A New Impetus to the Theology of Religions from Karl Barth’s Thought

Attempts to discern Barth’s perspective on the relationship between world religions and Revelation are complicated by the fact that Barth speaks of “religion” almost solely in the context of the proclivity within the Christian Church to define and understand its faith in terms of human capacity for piety and receptivity of the divine. What then can be said of the possibility of Revelation in religions outside the Christian confession? Recognizing that “certain possibilities for adjudicating a theological problem which Barth himself abandoned” may still prove helpful in facilitating and developing this ongoing discussion, this paper examines passages that were deleted from Church Dogmatics in its final form, along with relevant insights from Barth’s other published works which concern themselves with the relationship of religions and Revelation, and the proper posture Christ disciples ought to take toward other worldviews, toward the “gods” and their followers.
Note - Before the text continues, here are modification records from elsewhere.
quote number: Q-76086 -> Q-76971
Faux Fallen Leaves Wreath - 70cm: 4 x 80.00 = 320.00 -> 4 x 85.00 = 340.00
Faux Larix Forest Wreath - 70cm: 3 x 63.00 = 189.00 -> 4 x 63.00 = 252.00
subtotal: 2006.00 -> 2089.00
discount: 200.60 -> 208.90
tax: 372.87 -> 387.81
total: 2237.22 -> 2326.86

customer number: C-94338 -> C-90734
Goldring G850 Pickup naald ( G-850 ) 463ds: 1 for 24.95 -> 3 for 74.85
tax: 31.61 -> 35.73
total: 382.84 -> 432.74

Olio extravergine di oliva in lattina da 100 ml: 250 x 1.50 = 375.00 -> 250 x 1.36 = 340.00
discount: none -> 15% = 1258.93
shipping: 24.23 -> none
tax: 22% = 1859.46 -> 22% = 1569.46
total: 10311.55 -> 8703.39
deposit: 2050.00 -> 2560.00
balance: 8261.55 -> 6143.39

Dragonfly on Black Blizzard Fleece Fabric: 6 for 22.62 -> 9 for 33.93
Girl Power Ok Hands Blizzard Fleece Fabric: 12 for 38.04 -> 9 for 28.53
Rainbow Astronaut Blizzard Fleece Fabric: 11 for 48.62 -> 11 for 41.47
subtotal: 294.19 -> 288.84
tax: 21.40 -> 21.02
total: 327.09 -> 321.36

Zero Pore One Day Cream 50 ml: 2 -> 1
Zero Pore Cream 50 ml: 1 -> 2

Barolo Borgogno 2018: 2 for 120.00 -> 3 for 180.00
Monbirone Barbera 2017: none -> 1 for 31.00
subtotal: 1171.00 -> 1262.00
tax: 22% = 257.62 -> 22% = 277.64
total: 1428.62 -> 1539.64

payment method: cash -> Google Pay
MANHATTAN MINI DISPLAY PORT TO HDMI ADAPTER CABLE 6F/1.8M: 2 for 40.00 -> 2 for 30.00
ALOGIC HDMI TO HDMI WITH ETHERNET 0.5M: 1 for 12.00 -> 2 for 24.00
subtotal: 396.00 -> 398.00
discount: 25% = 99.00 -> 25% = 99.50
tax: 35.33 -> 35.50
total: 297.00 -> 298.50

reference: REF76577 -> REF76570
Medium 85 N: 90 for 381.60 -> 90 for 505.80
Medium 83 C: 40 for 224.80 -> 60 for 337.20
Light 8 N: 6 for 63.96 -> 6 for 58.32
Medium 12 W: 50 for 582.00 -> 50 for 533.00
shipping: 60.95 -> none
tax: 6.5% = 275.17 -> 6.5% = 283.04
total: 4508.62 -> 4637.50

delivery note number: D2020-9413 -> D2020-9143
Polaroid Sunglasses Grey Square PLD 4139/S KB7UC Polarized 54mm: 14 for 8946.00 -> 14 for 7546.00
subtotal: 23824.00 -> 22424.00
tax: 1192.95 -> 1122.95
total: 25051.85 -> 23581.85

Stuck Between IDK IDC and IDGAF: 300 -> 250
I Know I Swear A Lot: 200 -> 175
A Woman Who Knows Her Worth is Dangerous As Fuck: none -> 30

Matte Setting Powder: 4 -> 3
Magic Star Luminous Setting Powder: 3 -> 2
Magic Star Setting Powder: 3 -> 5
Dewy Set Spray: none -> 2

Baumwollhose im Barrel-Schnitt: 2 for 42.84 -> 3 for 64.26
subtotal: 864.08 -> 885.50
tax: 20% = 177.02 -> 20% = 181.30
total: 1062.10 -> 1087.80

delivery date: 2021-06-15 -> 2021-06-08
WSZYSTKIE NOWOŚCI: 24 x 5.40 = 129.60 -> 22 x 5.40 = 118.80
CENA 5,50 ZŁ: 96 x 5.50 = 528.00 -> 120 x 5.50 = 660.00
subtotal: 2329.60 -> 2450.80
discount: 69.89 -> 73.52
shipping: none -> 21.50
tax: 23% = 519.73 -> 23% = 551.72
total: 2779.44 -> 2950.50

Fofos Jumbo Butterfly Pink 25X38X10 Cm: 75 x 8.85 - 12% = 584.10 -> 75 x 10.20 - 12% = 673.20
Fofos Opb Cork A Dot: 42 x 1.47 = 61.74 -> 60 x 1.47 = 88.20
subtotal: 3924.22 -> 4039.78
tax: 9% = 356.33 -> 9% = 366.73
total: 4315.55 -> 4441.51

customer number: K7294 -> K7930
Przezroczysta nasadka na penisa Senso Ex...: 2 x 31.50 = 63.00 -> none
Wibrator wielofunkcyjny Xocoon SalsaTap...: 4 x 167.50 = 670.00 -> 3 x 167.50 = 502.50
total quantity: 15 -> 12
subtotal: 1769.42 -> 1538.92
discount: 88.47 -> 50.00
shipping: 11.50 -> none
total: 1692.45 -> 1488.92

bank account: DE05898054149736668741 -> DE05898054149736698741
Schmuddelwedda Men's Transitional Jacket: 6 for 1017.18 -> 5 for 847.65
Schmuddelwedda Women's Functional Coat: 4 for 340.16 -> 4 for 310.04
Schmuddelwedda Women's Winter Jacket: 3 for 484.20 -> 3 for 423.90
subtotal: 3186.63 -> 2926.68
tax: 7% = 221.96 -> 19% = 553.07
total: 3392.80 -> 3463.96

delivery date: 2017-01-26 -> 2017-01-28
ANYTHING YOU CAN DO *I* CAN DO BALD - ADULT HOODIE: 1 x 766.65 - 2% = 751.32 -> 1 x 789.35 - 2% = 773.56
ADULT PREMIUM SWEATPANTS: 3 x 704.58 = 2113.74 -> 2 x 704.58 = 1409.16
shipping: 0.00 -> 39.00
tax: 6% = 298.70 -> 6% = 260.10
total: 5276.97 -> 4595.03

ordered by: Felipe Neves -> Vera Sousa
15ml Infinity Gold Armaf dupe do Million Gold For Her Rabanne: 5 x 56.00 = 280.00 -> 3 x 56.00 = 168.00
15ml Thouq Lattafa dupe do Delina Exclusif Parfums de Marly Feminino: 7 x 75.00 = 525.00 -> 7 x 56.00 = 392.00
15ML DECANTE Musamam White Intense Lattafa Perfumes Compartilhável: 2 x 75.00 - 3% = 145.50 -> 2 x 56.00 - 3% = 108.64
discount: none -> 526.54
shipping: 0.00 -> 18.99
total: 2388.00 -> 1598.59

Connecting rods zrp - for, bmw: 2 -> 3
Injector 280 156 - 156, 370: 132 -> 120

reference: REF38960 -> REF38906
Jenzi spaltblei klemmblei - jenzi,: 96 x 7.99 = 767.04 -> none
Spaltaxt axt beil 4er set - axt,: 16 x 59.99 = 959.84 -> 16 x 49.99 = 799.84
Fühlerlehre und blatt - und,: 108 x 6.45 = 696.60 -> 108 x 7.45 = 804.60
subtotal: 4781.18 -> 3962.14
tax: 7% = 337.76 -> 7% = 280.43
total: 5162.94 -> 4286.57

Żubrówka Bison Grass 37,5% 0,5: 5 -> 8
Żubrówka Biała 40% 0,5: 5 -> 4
This paper reads in Barth the conviction that while all gods, all emulations and arrogations of the one God of Israel, are “nothing” insofar as they are subjective products of human imagination, their derivative and creaturely nature not only exerts power over their creators but also in its creatureliness may have some collateral value in testifying to the Revelation of God in Christ since these gods are conditioned by their birth into a world suffused with “little lights.” Accordingly, this paper concludes that, with the love that must attend Christ disciples’ interaction with all creatures, including the “gods,” Christianity in its proclamation of the true Word exposes falsity wherever it is recognized: within and without the Christian Church.